When considering your staging code, you should be using the condition check at all times. Some might say that this should also be taken to the deployed code. Andrew Hunt and David Thomas (Pragmatic Programmer, 1999), say that the Design by Contract methodology should be used in running production code, as finding flaws in user runtime is better than not finding flaws at all.
However, the amount of checks can scale with the amount of functions, loops and returns, meaning the efficiency might drop considerably or just a little bit. Since Julia is all about efficiency, we added a function call that disables the expression check filling. There might still be an efficiency decrease in @loopInvariant calls, but it’s constant.
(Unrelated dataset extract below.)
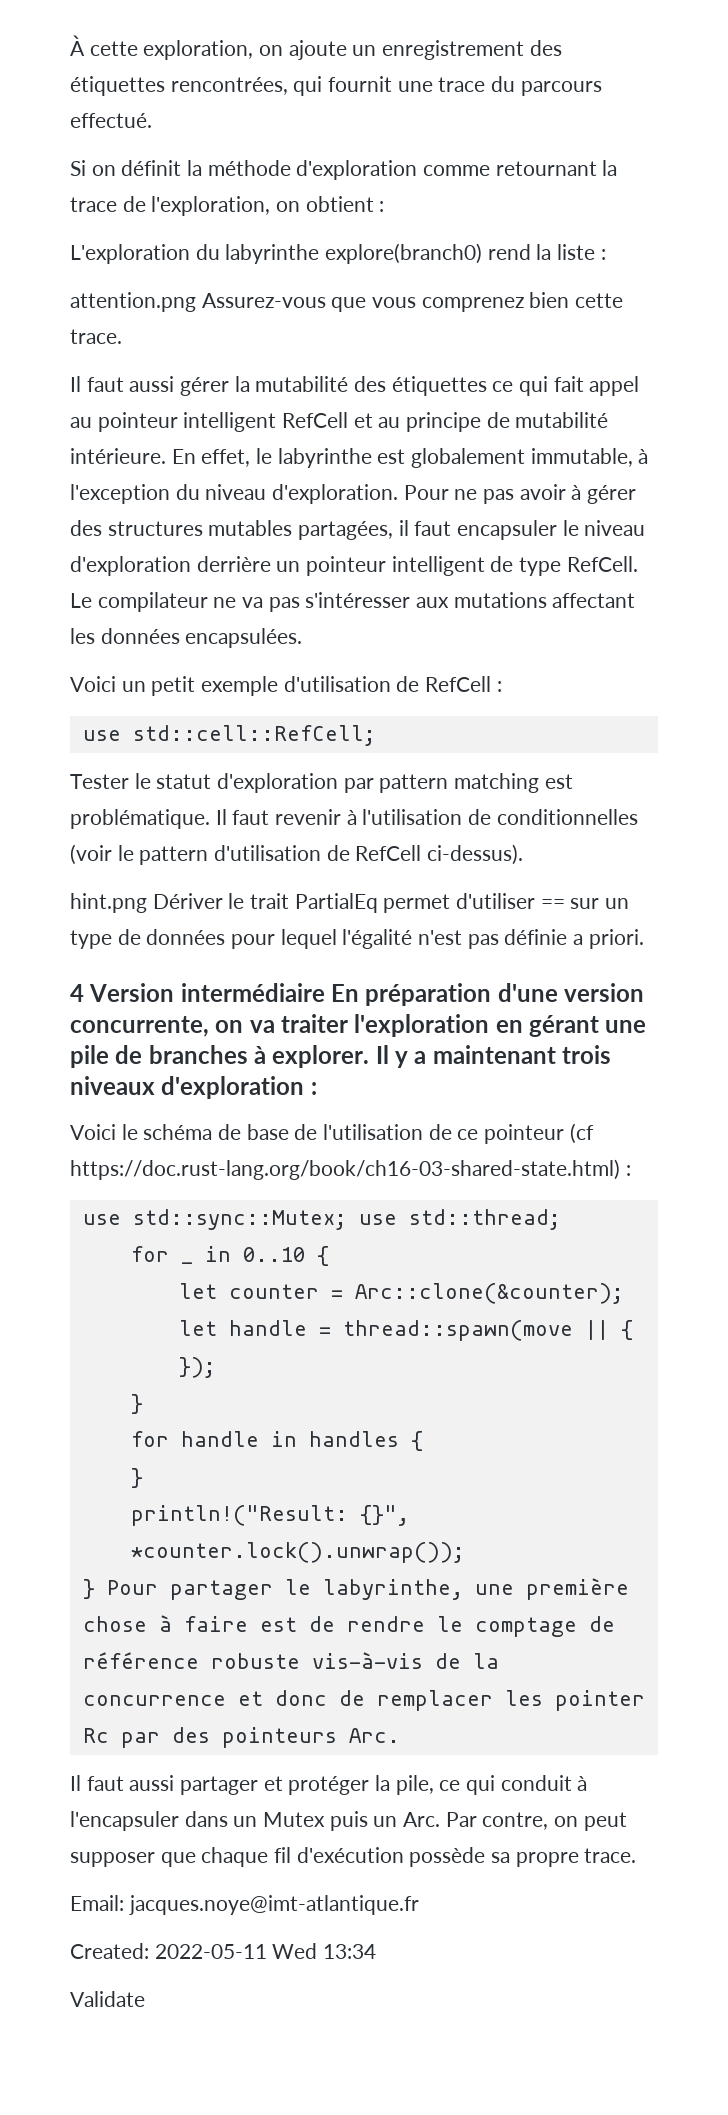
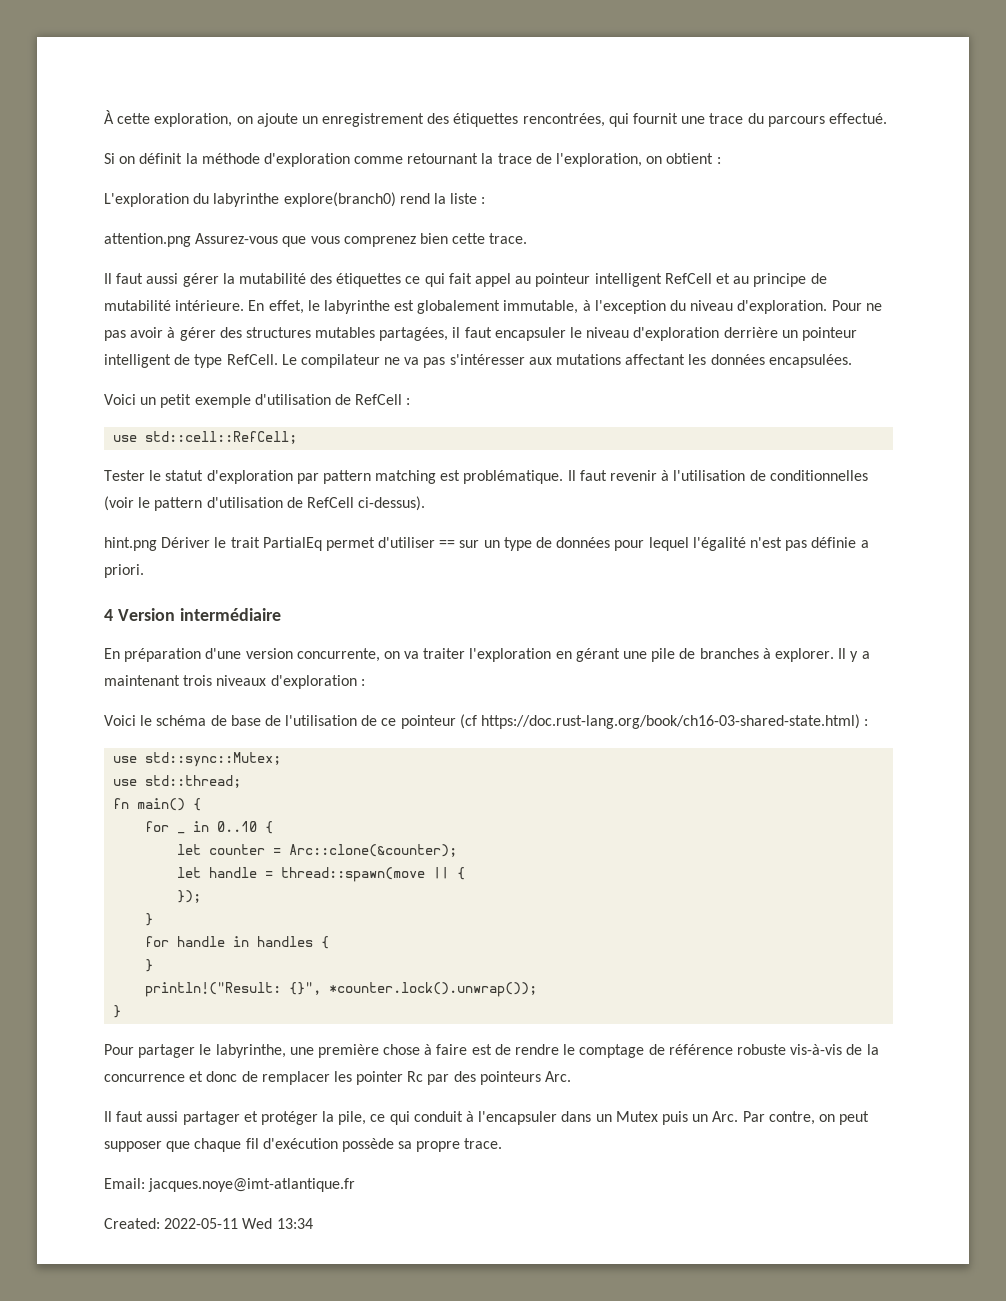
(325, 992) none -> (281, 614) //
(347, 1219) none -> (282, 759) //
(561, 1219) none -> [113,798,202,811] // fn main() {
(95, 1589) none -> (122, 1011) //
[70,1991,145,2007] // Validate -> (313, 1223) none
You might want to do this as follows:
julia> @time @loopinvariant (a >= 0) for i = 1:100000000
a += 1
end
6.006486 seconds (100.00 M allocations: 1.490 GiB, 1.30% gc time)
julia> setAgreementEnabling(false)
false
julia> @time @loopinvariant (a >= 0) for i = 1:100000000
a += 1
end
2.812840 seconds (100.00 M allocations: 1.490 GiB, 2.97% gc time)
- Contracts.jl: A different implementation of the Design by Contract paradigm that has very similar syntax and works very well for function contracts up to Julia 0.7.